Quale originario strumento di
comunicazione, la lettera scritta a mano assumeva quasi un’immagine di
sacralità che si poteva toccare e annusare come una cosa cara e preziosa; si
poteva accarezzare con lo sguardo per cogliervi non solo il senso profondo
delle parole, ma anche il carattere e perfino lo stato d’animo di colui
che scriveva; era un oggetto unico e speciale che si conservava in un cassetto
e si rileggeva a distanza di tempo, capace di rinnovare ed evocare, ogni volta,
emozioni e ricordi, gioie e dolori.
Con la
modernità e con l’avvento di internet siamo stati catapultati nel magico mondo
– si fa per dire - della comunicazione digitale. Facebook, twitter, whatsapp - i
famigerati social - sono diventati i nuovi strumenti di comunicazione di massa
con cui dispensiamo, al mondo intero, messaggi sempre più incerti e sminuzzati
e sgrammaticati, a cui non attribuiamo alcun valore affettivo, nessun peso
emozionale o letterario, se non l’ostentazione di una conquistata visibilità in
un mondo virtuale, dove esiste solo chi è parte integrante di quell’universo. Affetti
da una sorta di bulimia comunicativa, scriviamo incessantemente, senza approfondire
e senza pensare, con una soglia di attenzione molta bassa, adoperando un
vocabolario che contiene non più di 100/200 vocaboli, nella migliore delle
ipotesi. E devo dire che ce la mettiamo tutta, pur di storpiare e abbreviare le
parole: per fare prima, per non occupare spazio, per non perdere tempo. E poi
inviamo con un semplice click, incuranti di rileggere quello che abbiamo
scritto. In una sequenza interminabile di rimandi che rasenta la follia.

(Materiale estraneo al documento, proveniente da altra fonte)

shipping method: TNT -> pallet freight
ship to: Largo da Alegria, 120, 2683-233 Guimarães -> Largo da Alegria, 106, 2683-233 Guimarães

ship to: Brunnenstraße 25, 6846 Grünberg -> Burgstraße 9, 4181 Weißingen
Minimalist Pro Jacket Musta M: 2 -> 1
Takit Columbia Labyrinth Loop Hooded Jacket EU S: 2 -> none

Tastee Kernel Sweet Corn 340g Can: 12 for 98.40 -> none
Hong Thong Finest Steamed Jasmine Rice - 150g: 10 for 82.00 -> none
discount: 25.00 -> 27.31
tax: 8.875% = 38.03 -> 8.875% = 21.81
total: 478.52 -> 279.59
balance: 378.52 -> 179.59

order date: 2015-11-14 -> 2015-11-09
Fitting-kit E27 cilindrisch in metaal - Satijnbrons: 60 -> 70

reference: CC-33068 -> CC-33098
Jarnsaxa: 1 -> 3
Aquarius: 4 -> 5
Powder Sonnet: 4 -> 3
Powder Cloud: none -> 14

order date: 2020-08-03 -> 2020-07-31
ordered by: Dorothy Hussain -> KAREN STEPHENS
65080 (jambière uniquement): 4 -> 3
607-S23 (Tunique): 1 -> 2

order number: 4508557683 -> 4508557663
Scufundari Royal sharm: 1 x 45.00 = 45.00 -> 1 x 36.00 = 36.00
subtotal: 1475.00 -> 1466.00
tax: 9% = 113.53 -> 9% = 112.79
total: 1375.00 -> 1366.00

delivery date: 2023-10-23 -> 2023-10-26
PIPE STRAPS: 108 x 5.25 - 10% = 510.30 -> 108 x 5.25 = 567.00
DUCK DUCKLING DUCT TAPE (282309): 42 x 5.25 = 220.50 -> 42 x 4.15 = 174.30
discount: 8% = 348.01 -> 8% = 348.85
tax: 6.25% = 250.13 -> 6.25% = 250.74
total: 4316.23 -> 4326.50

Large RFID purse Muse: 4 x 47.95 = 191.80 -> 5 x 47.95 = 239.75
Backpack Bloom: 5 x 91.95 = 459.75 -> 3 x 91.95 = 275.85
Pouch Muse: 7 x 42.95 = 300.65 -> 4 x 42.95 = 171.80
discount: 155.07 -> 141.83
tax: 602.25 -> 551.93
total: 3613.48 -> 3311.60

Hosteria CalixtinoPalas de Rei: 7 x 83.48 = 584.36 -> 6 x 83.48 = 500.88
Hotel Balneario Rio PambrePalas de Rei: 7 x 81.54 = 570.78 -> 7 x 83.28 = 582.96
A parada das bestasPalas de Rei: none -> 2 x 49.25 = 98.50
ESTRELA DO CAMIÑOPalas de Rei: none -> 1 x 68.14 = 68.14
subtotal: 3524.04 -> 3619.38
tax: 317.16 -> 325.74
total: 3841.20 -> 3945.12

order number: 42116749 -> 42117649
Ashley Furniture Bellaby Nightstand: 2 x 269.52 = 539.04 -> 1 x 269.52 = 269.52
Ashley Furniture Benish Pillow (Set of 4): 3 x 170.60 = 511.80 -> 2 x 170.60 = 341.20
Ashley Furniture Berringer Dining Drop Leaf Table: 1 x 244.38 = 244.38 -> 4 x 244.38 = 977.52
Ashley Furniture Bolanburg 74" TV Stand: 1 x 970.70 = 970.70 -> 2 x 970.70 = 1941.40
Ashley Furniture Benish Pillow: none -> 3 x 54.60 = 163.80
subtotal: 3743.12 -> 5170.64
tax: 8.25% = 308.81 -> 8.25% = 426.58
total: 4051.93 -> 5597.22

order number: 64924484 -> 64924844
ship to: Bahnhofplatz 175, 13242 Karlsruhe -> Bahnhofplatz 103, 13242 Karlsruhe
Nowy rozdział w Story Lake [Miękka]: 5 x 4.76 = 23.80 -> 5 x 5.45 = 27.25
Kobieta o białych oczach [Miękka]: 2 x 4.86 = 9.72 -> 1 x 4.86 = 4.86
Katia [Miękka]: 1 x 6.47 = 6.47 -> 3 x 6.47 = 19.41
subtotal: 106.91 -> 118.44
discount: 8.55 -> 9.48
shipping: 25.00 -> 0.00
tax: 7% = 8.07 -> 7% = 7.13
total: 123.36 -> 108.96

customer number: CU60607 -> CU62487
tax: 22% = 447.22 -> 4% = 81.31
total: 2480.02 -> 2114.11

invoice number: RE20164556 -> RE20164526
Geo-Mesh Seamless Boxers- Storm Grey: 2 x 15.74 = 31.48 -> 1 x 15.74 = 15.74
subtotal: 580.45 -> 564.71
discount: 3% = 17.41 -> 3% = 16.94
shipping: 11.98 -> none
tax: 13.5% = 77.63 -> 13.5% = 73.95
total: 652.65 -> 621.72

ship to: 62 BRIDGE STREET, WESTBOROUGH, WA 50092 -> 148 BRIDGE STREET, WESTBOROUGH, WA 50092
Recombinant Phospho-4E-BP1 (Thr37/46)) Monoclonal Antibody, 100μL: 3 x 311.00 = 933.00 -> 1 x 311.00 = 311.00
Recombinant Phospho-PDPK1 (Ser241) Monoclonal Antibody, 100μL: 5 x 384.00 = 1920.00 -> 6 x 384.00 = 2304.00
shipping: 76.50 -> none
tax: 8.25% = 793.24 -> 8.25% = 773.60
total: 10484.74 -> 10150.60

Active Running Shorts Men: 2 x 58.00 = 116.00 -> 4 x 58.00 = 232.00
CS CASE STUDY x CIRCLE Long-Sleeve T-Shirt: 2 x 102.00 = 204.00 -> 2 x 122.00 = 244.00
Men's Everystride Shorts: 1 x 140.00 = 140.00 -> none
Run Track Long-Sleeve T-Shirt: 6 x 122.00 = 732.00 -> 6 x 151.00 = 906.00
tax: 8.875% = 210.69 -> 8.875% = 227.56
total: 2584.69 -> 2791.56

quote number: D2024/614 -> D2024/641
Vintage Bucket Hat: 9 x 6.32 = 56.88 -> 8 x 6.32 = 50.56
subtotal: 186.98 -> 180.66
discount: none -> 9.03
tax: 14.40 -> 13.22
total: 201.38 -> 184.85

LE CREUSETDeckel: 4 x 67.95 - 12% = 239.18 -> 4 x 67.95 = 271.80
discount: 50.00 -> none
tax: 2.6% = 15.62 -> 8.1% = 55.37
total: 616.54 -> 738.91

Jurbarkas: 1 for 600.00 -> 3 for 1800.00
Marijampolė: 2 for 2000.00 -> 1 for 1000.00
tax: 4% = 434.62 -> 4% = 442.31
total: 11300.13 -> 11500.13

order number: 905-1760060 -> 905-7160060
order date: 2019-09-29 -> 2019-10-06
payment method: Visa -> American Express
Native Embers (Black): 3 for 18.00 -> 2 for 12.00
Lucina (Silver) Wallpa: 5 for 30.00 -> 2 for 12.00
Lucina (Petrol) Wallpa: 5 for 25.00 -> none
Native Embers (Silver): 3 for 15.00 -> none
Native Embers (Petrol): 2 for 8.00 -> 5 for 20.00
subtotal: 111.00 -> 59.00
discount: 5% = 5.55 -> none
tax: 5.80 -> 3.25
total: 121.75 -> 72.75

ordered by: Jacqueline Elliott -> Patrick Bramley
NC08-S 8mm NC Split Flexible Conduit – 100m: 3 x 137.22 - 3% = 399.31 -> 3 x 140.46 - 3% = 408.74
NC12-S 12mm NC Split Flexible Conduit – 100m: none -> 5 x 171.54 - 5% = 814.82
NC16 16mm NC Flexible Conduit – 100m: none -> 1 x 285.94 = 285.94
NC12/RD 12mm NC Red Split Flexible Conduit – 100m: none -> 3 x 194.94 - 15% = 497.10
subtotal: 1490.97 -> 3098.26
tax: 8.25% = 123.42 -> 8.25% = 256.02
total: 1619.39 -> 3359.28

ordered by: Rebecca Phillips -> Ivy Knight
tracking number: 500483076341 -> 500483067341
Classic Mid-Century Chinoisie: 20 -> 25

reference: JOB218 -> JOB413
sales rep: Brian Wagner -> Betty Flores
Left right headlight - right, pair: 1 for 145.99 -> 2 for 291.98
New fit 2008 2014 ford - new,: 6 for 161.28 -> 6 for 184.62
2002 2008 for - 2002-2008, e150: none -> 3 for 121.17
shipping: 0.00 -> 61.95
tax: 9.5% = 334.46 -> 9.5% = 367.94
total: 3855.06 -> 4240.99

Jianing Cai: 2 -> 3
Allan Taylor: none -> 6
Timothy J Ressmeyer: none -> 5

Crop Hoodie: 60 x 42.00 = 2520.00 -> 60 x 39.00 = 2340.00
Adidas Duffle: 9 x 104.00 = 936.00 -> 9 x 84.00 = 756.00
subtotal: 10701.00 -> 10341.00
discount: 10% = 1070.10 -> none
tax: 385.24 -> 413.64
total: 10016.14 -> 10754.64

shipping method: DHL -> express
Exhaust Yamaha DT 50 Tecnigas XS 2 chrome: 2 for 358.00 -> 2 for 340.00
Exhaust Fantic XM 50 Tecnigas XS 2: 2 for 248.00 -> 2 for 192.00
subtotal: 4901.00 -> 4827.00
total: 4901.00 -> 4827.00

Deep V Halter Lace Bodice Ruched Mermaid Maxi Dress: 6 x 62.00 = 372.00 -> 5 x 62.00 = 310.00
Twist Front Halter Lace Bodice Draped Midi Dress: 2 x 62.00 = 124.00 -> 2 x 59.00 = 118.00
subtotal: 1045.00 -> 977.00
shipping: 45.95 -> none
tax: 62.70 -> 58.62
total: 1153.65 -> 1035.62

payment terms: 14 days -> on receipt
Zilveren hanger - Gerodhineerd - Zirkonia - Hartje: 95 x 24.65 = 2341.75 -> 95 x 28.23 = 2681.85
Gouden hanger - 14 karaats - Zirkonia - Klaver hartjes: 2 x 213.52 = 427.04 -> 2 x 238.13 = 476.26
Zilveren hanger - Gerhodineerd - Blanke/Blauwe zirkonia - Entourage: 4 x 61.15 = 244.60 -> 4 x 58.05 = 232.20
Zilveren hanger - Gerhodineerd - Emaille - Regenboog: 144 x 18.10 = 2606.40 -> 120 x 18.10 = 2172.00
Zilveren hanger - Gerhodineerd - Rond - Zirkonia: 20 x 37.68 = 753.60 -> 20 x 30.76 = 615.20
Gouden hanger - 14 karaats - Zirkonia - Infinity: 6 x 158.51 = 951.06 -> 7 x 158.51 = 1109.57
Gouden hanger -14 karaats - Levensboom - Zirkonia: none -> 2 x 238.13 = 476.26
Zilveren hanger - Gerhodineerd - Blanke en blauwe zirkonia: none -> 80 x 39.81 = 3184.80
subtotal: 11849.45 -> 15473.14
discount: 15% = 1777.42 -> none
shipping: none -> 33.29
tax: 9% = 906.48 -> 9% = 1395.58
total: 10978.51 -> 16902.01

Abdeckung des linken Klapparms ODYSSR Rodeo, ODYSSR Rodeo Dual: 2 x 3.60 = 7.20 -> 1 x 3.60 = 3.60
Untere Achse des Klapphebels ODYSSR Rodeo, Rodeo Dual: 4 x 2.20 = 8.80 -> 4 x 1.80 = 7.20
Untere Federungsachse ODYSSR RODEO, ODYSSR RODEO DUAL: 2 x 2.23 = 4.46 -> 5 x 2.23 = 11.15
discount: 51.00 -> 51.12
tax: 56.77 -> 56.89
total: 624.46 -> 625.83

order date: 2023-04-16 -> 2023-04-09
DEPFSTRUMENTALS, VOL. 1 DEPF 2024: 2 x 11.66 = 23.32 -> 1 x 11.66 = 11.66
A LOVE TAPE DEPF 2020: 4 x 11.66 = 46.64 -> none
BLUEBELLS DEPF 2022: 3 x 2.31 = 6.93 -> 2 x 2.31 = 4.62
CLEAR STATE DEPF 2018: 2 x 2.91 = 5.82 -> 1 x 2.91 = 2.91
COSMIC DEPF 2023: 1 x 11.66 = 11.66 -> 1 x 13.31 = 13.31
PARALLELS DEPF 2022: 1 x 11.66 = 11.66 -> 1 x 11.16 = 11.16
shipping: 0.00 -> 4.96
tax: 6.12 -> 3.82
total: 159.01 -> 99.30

Facevo queste riflessioni, l’altra sera, mentre leggevo la corrispondenza amorosa intercorsa,
ai primi del ‘900, tra il poeta Guido Gozzano ed Amalia Guglielminetti, una
bella e sensuale poetessa, tra l’altro molto stimata da Gabriele D’Annunzio. Il
carteggio - attraverso un appassionato gioco cerebrale, crudele e dissacrante,
rivela tutto il tormento interiore di Gozzano e la sua incapacità di sostenere
un sentimento come l’amore, sentimento che lo attraeva e lo respingeva, nello
stesso tempo. D’altra parte, il poeta, in una sua famosa poesia (Cocotte) confessava:
“…il mio
sogno è nutrito d’abbandono,
di rimpianto.
Non amo che le rose
che non colsi.
Non amo che le cose
che potevano
essere e non sono
state…”
I due protagonisti si conoscono, si
apprezzano, si seducono e si raccontano attraverso le lettere, tuttavia il lettore
non riuscirà mai a capire del tutto cosa sia effettivamente accaduto tra queste
due anime tormentate, che riuscivano a volare in alto anche quando scrivevano
una semplice lettera. Miracolo della letteratura! E pensavo, mentre leggevo questi scritti di elevato
valore letterario, che un “Gozzano” – oggi – difficilmente scriverebbe una
lettera alla sua amante. Sicuramente userebbe il cellulare, subisserebbe la sua
malcapitata con centinaia di messaggi, tutt’al più le invierebbe una e-mail, lo strumento che
forse più si avvicina alla lettera di un tempo. Ma tutto questo non lascerebbe
alcuna traccia cartacea, da tramandare ai posteri, né la mail potrebbe avere lo
stesso incantesimo letterario di una lettera scritta a mano, con i suoi tempi
di attesa, lenti e meditativi, e con il suo carico di emozioni.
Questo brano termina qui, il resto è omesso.